Today’s Gospel reading is about the paralytic man who gets up, picks up his mat, and miraculously walks to his home. It’s an incredible and powerful passage in Sacred Scripture. Jesus’ ministry was growing; people had come to know about his preaching and healing. While he was at Peter’s house many went over to see Jesus. So many people went to see him that the house was full—there was no room for anyone else to enter. But there was this group of friends determined to see Jesus. You see, their friend was paralyzed and unable to move, but they fully believed Jesus could heal him. As there was no room for them to enter the house through the front door, they cut a hole in the ceiling and lowered their friend into the room where Jesus was. Can you see the magnitude of their faith? Who knows the distance that they had already traveled while carrying their friend to get to the house? Then they get there, and instead of things being easy, it gets complicated. They are blocked from getting to Jesus, who, they know, can heal. I imagine them talking amongst each other at this point encouraging one another not to lose faith and to keep doing anything possible to get to Jesus. What other way is there to get in? People will not move out of the way, it’s too crowded. We must get him inside to Jesus. He will be able to heal him. You’ve heard of all the wonders and signs he’s done. Let’s get our friend in through the roof. Yes, let’s cut open the roof to get him inside. Yes, let’s do it for our friend, to get him to Jesus!

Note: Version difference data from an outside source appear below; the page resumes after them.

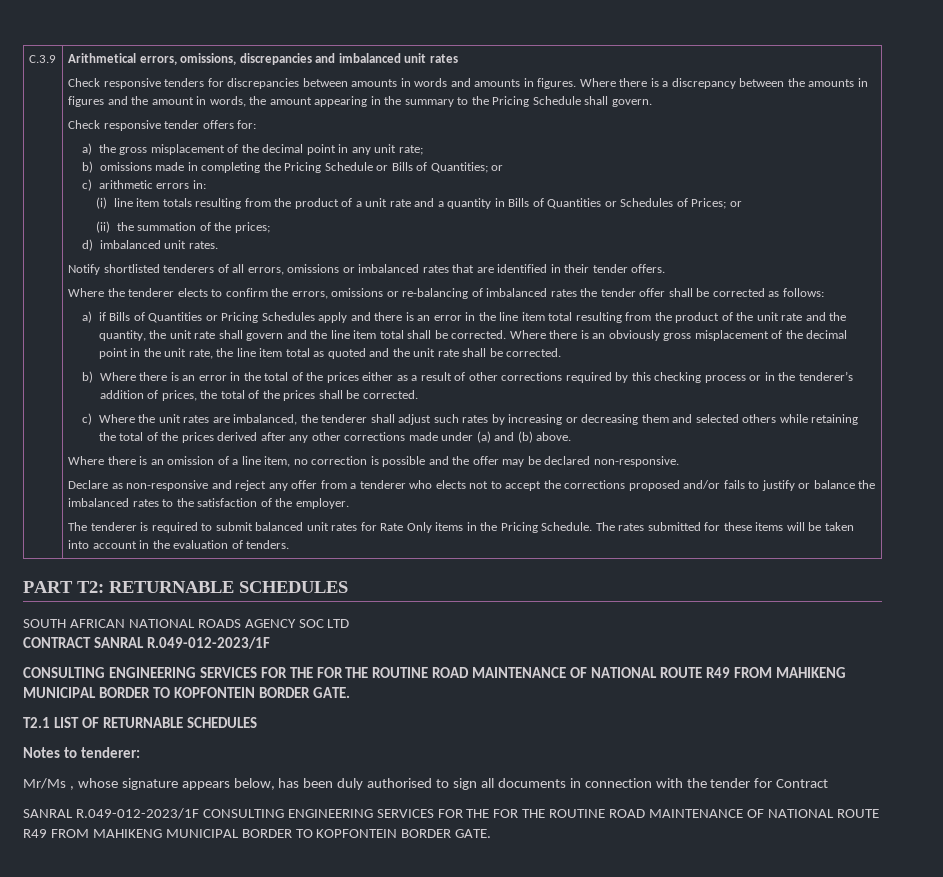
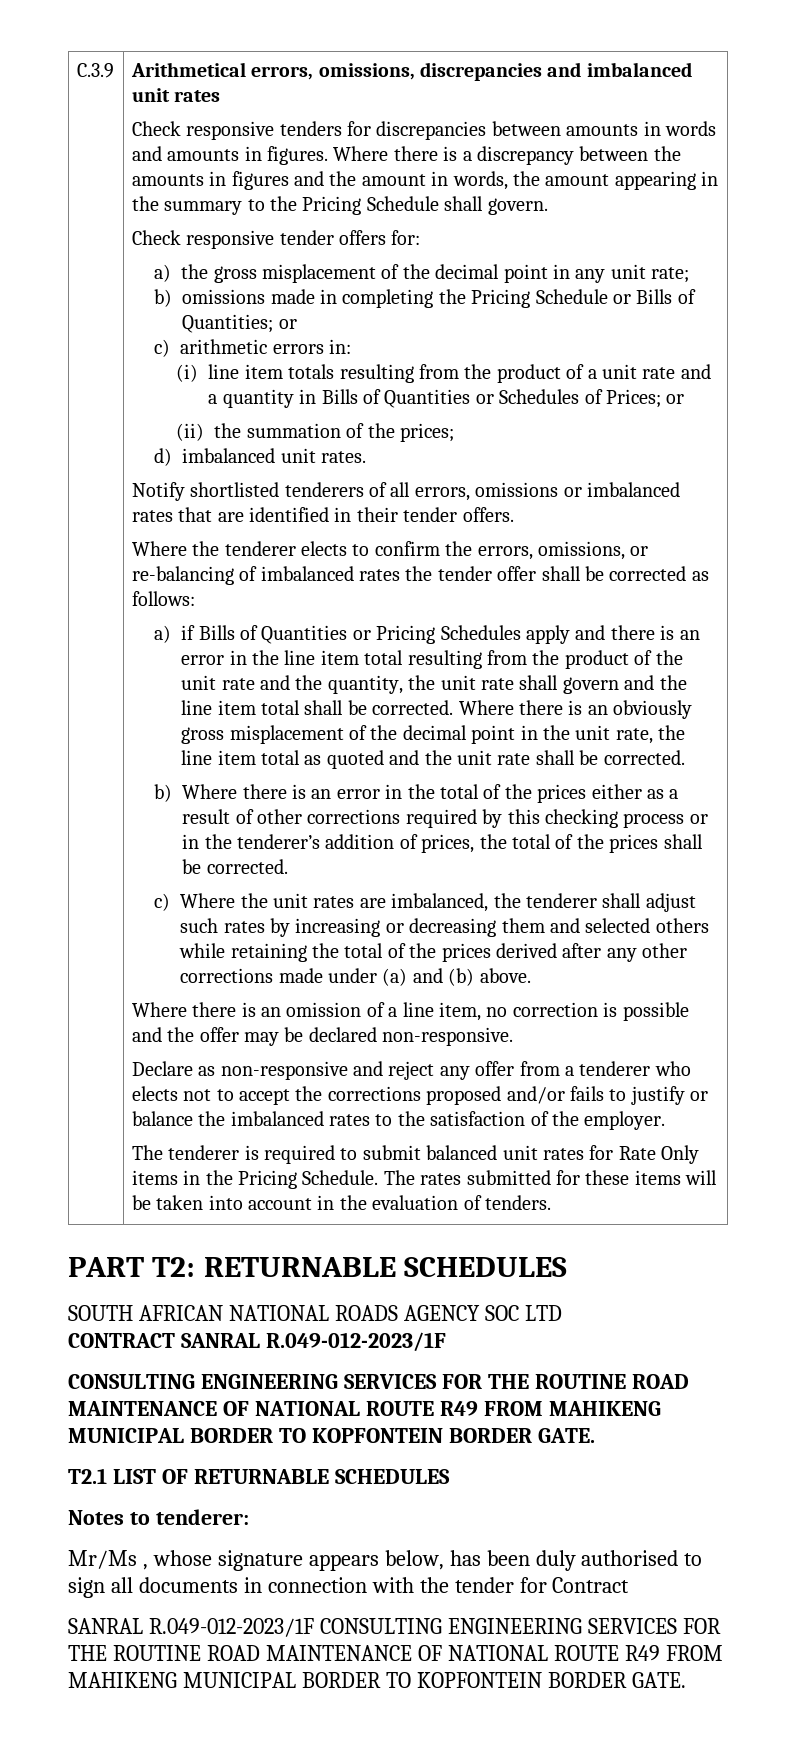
- Where the tenderer elects to confirm the errors, omissions or re-balancing of imbalanced rates the tender offer shall be corrected as follows:
+ Where the tenderer elects to confirm the errors, omissions, or re-balancing of imbalanced rates the tender offer shall be corrected as follows:
  CONTRACT SANRAL R.049-012-2023/1F
- CONSULTING ENGINEERING SERVICES FOR THE FOR THE ROUTINE ROAD MAINTENANCE OF NATIONAL ROUTE R49 FROM MAHIKENG MUNICIPAL BORDER TO KOPFONTEIN BORDER GATE.
+ CONSULTING ENGINEERING SERVICES FOR THE ROUTINE ROAD MAINTENANCE OF NATIONAL ROUTE R49 FROM MAHIKENG MUNICIPAL BORDER TO KOPFONTEIN BORDER GATE.
- SANRAL R.049-012-2023/1F CONSULTING ENGINEERING SERVICES FOR THE FOR THE ROUTINE ROAD MAINTENANCE OF NATIONAL ROUTE R49 FROM MAHIKENG MUNICIPAL BORDER TO KOPFONTEIN BORDER GATE.
+ SANRAL R.049-012-2023/1F CONSULTING ENGINEERING SERVICES FOR THE ROUTINE ROAD MAINTENANCE OF NATIONAL ROUTE R49 FROM MAHIKENG MUNICIPAL BORDER TO KOPFONTEIN BORDER GATE.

The paralytic man was healed because of the faith his friends had; he was healed because his friends prayed, believed, and carried him to Jesus Christ. Those are the types of friends we all need. Those are the types of friends we should all be. If your friend is spiritually paralyzed due to the sins in their life, sin that is stopping them from walking on their own towards Jesus—help them. You can be that light that guides them. You can set a good example of how to live a virtuous Christian life. You can pray for them. A prayer is a conversation that your soul has with God.

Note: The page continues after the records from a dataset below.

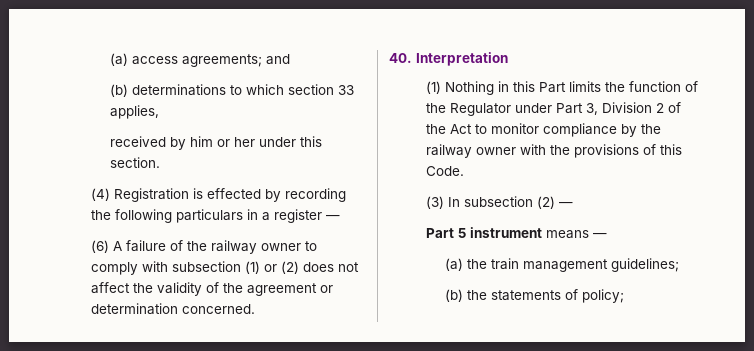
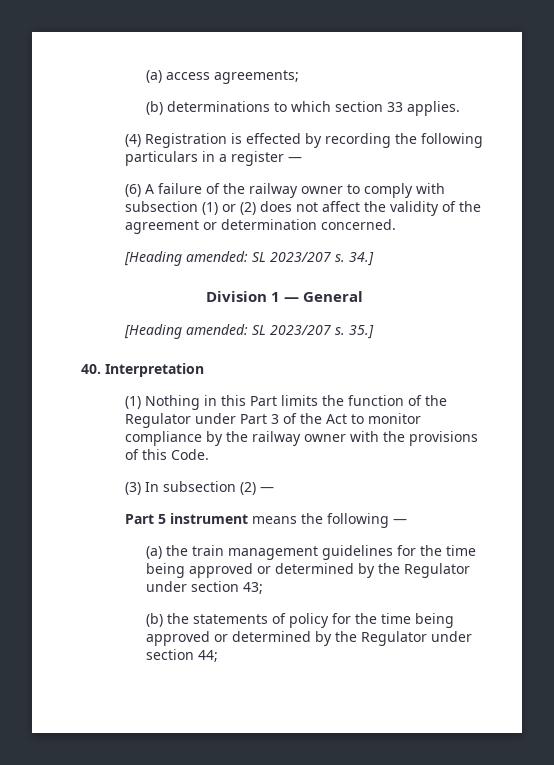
- (a) access agreements; and
+ (a) access agreements;
- (b) determinations to which section 33 applies,
- received by him or her under this section.
+ (b) determinations to which section 33 applies.
+ [Heading amended: SL 2023/207 s. 34.]
+ Division 1 — General
+ [Heading amended: SL 2023/207 s. 35.]
- (1) Nothing in this Part limits the function of the Regulator under Part 3, Division 2 of the Act to monitor compliance by the railway owner with the provisions of this Code.
+ (1) Nothing in this Part limits the function of the Regulator under Part 3 of the Act to monitor compliance by the railway owner with the provisions of this Code.
- Part 5 instrument means —
+ Part 5 instrument means the following —
- (a) the train management guidelines;
- (b) the statements of policy;
+ (a) the train management guidelines for the time being approved or determined by the Regulator under section 43;
+ (b) the statements of policy for the time being approved or determined by the Regulator under section 44;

Prayer, in itself, and the importance of praying for others have taken a very important part in my life. We cannot be like the people in the first reading who thought God wasn’t with them to fight in battle at their side. God is always with us helping us to fight our battles. Wether those battles be spiritual brokenness or physical illness, God is always by our side. When his children cry out, He listens. And I believe He takes delight in listening to the prayers of His children, especially those prayers (that act of love!) where we put our own needs aside and pray for the needs of others; when we pray for someone else to be healed and for them to encounter God’s love. Praying in the name of Jesus is powerful! He commanded the twelve apostles (and in turn commanded us) to “cure the sick, raise the dead, cleanse lepers, drive out demons” (Matt 10:8). God has freely given us these gifts to heal through prayer in His name and, we should freely give these gifts to others—so they may come to know Jesus Christ.

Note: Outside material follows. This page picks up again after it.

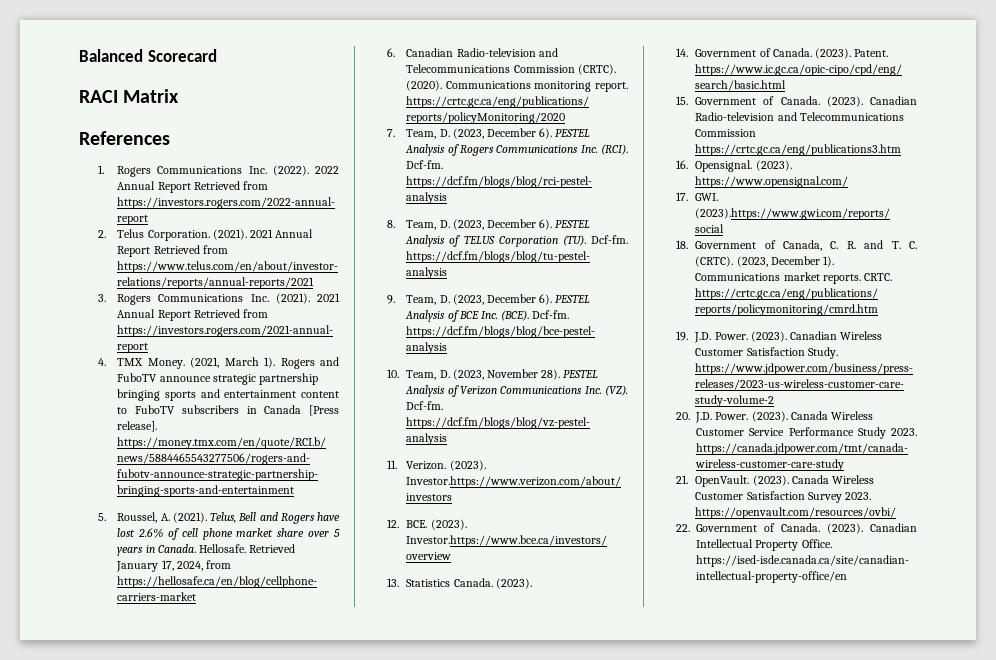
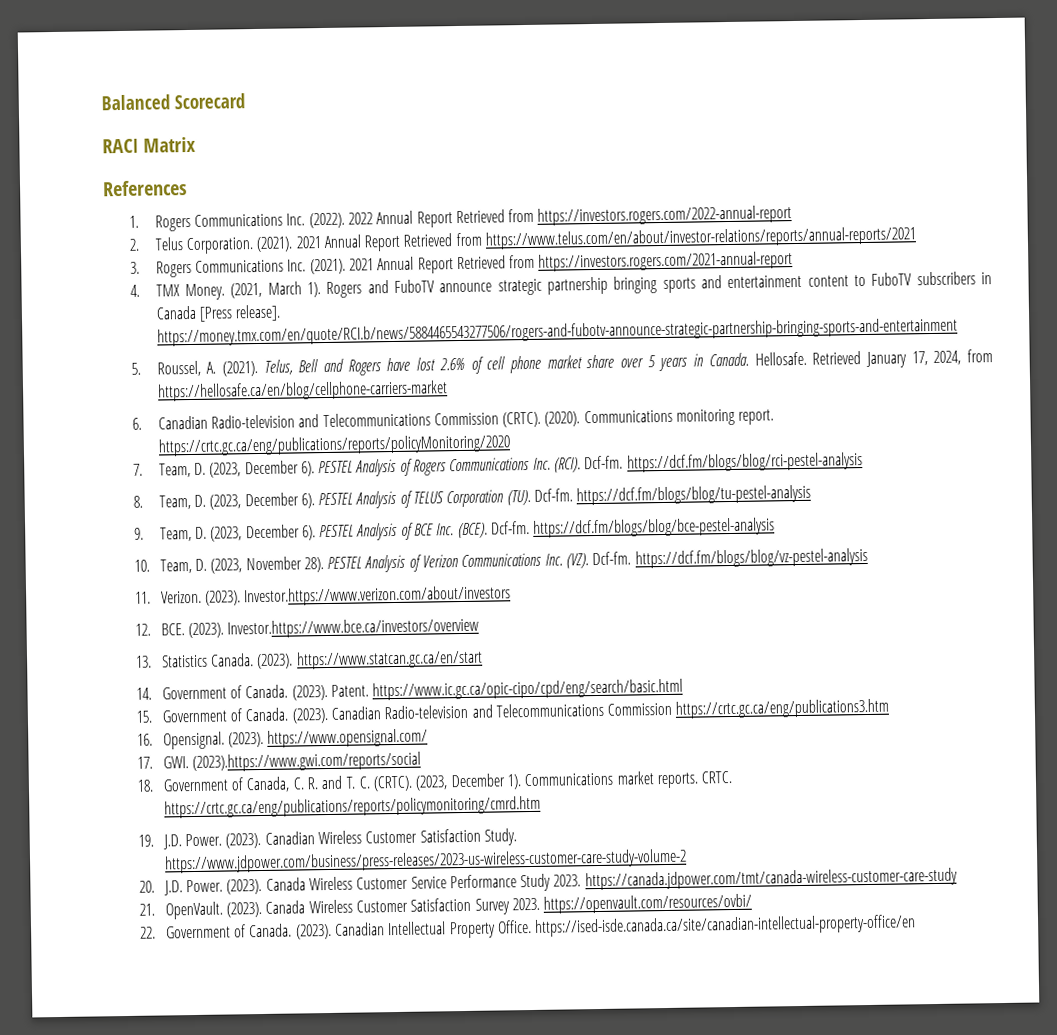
- 13. Statistics Canada. (2023).
+ 13. Statistics Canada. (2023). https://www.statcan.gc.ca/en/start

In the Gospel, after the paralytic’s friends bring him to Jesus, Jesus heals his soul and his body. The forgiveness of sins heals both the spiritual and the physical. After this miraculous healing the paralytic gets up and walks home—not just to any home, but he takes his first steps of healing amongst those who followed and believed in Jesus, he takes his first steps to walk home into the Church.
Let us give thanks to our devoted grandmothers (or anyone else!) whose prayers brought us to the Church and kept our faith alive. In turn, let us pray for our friends and relatives so they may be healed, in the name of Jesus, and so they may get up and walk home into the Church.